Мы привыкли к его безобидному присутствию, к тихому лепету, к какому-то детскому, погруженному в себя щебетанию, трели которого звучали как бы на окраине нашего времени. Уже тогда он исчезал, иногда на несколько дней, в забытых закоулках дома, и его невозможно было доискаться.
Постепенно его исчезновения перестали нас волновать, мы к ним привыкли, и когда через много дней он опять появлялся, став на несколько дюймов короче и еще сильнее усохнув, это уже не занимало надолго нашего
Птицы
Пришли тоскливые желтые зимние дни. Порыжелую землю укрыла дырявая, потертая, куцая скатерть снега. Многим крышам его не хватило, и они стояли черные либо ржавые — гонтовые кровли и ковчеги, укрывающие в себе закопченные просторы чердаков, — черные обугленные соборы, ощетинившиеся ребрами стропил, ригелей и обрешетин, — темные легкие зимних бурь. Каждый рассвет открывал новые трубы и дымоходы, выдутые ночным ветром черные свирели дьявольских органов. Трубочисты не могли отбиться от ворон, которые, как черные живые листья, вечерами облепляли ветви деревьев около костела, вновь отрывались, трепеща крыльями, и наконец приклеивались каждая к своему месту на своей ветке, а с рассветом поднимались огромными стаями — колеблющимися и фантастическими тучами сажи, хлопьями копоти, пятная мерцающим карканьем мутно-желтые полосы рассвета.
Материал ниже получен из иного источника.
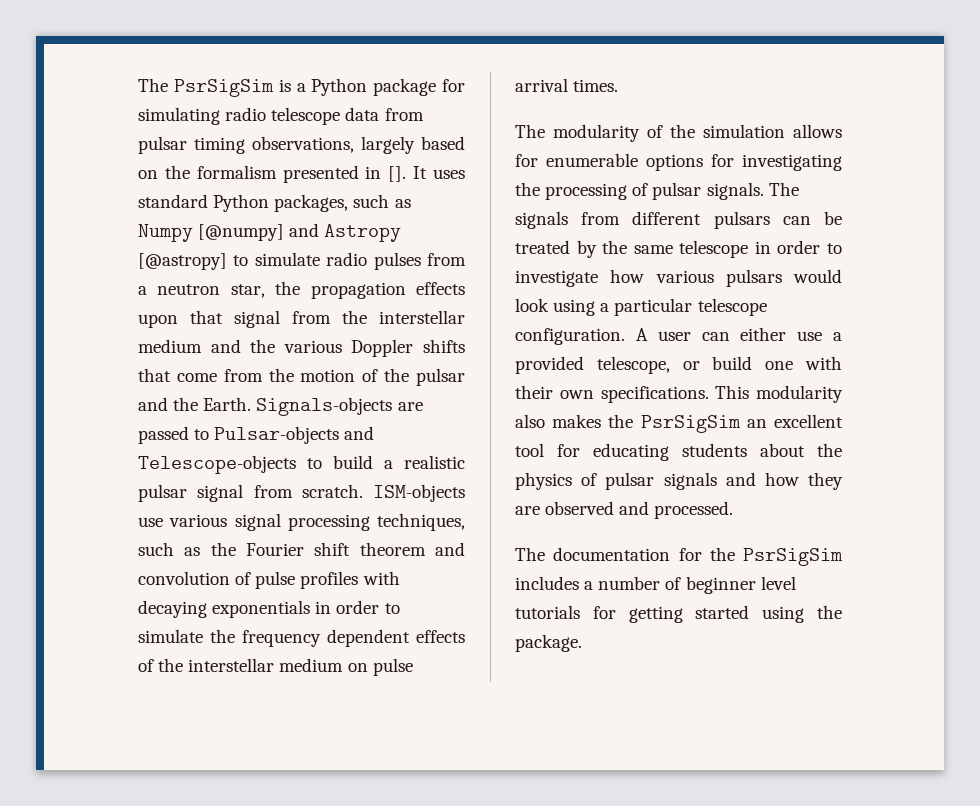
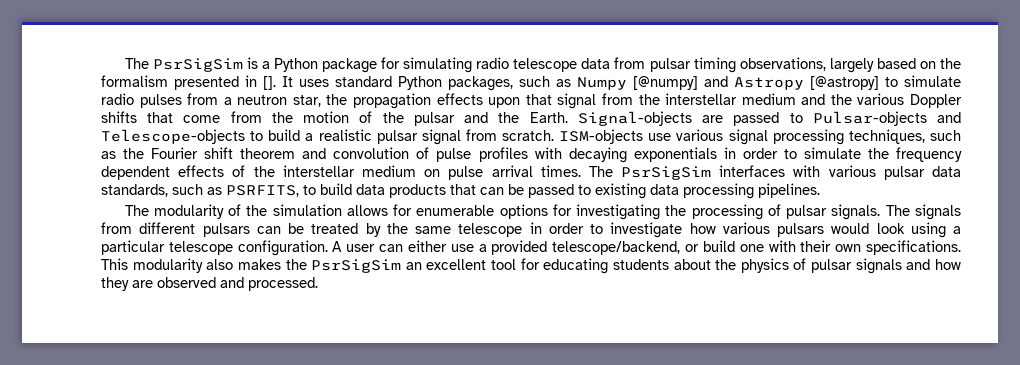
- Signals-objects are passed to Pulsar-objects and Telescope-objects to build a realistic pulsar signal from scratch.
+ Signal-objects are passed to Pulsar-objects and Telescope-objects to build a realistic pulsar signal from scratch.
+ The PsrSigSim interfaces with various pulsar data standards, such as PSRFITS, to build data products that can be passed to existing data processing pipelines.
- A user can either use a provided telescope, or build one with their own specifications.
+ A user can either use a provided telescope/backend, or build one with their own specifications.
- The documentation for the PsrSigSim includes a number of beginner level tutorials for getting started using the package.

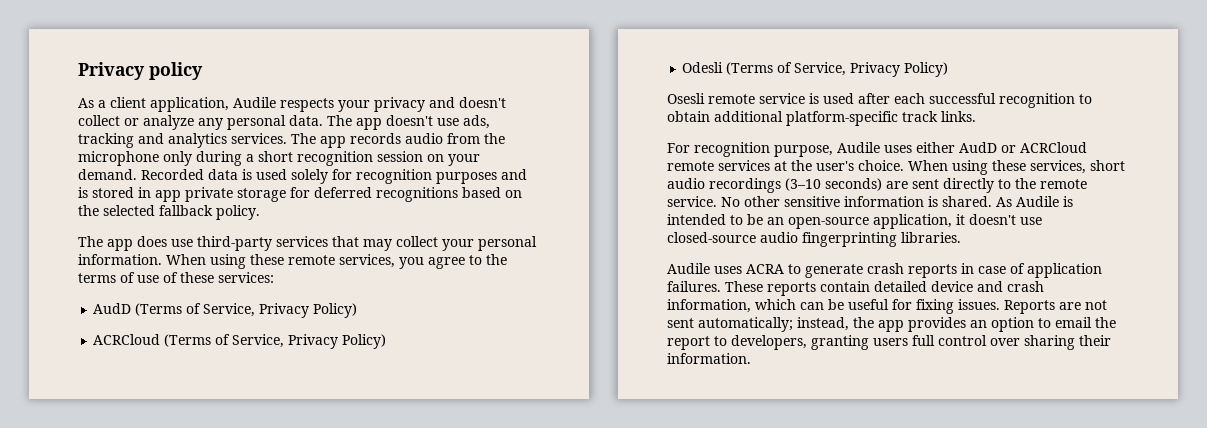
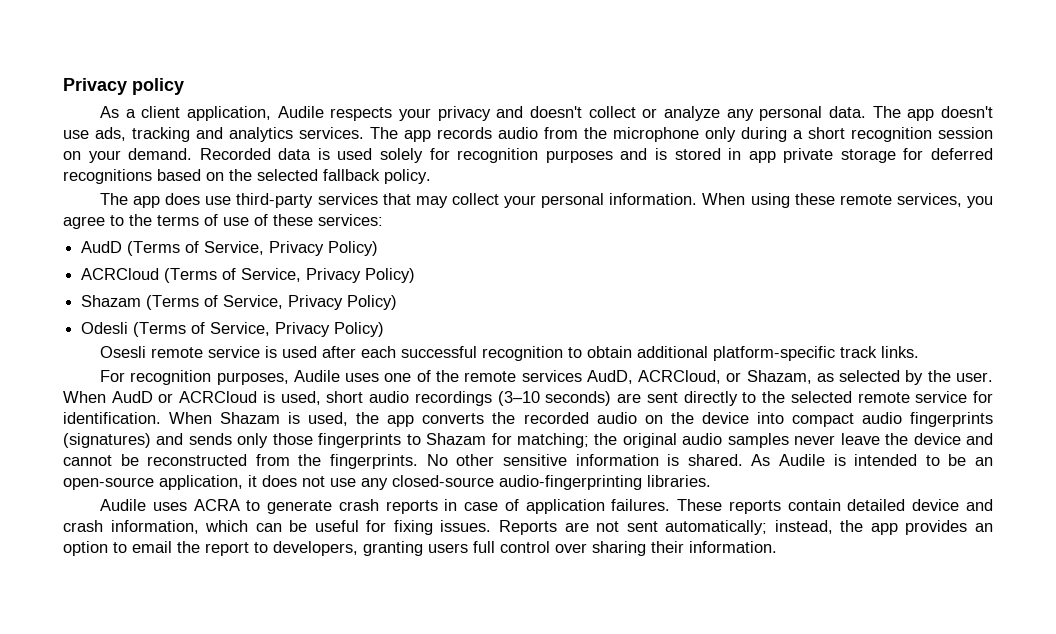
+ Shazam (Terms of Service, Privacy Policy)
- For recognition purpose, Audile uses either AudD or ACRCloud remote services at the user's choice. When using these services, short audio recordings (3–10 seconds) are sent directly to the remote service.
+ For recognition purposes, Audile uses one of the remote services AudD, ACRCloud, or Shazam, as selected by the user. When AudD or ACRCloud is used, short audio recordings (3–10 seconds) are sent directly to the selected remote service for identification. When Shazam is used, the app converts the recorded audio on the device into compact audio fingerprints (signatures) and sends only those fingerprints to Shazam for matching; the original audio samples never leave the device and cannot be reconstructed from the fingerprints.
- As Audile is intended to be an open-source application, it doesn't use closed-source audio fingerprinting libraries.
+ As Audile is intended to be an open-source application, it does not use any closed-source audio-fingerprinting libraries.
Дни зачерствели от холода и скуки, как прошлогодние буханки хлеба Их кроили тупыми ножами, без аппетита, с ленивой сонливостью.
Отец уже не выходил из дома Он топил печи, изучал извечно непостижимую сущность огня, отведывал соленый, металлический привкус и вкусный, с ароматом копченостей запах зимнего пламени, холодную ласку саламандр, лижущих блестящую сажу в гортани дымохода. Во всякое время можно было увидеть, как он, устроившись на самой верхушке стремянки, что-то мастерил наверху, на карнизах высоких окон, возился с цепями и гирями висячих ламп. По примеру маляров он пользовался стремянкой, точно огромными ходулями, и прекрасно себя чувствовал в этой птичьей позиции рядом с рисованным небом, арабесками и птицами потолка. От практических дел он все больше и больше отдалялся. Когда мама, озабоченная и встревоженная его состоянием, пыталась втянуть его в разговор о делах, о приближающихся сроках платежей, он слушал ее рассеянно, беспокойно, а его отсутствующее лицо судорожно подергивалось. И бывало, он прерывал ее заклинающим жестом, бежал в угол, приникал ухом к щели в полу и, подняв оба указательных пальца, что говорило о величайшей важности исследования, вслушивался. Тогда мы еще не понимали печальной сути этих экстравагантных выходок, горестного комплекса, что вызревал внутри него.
Мама не имела на него никакого влияния, зато он с большим почтением и вниманием относился к Адели. Уборка комнаты стала для него великой и важной церемонией, и он всегда присутствовал при ней, следя со смесью страха и наслаждения за манипуляциями Адели. Всем ее действиям он приписывал глубочайший символический смысл. Когда девушка молодыми смелыми движениями мела пол шваброй на длинной палке, он не выдерживал. Из глаз у него начинали течь слезы, лицо искажалось от беззвучного смеха, а тело сотрясали судороги оргазма. Его реакция на щекотку граничила с безумием. Стоило Адели протянуть к нему палец, изображая щекотку, как он и диком страхе мчался через все комнаты, с треском захлопывая за собой двери, а в последней падал навзничь на кровать и извивался в конвульсиях хохота, не в силах справиться с впечатлением от представившейся ему картины. Благодаря этому Аделя имела над отцом власть почти неограниченную.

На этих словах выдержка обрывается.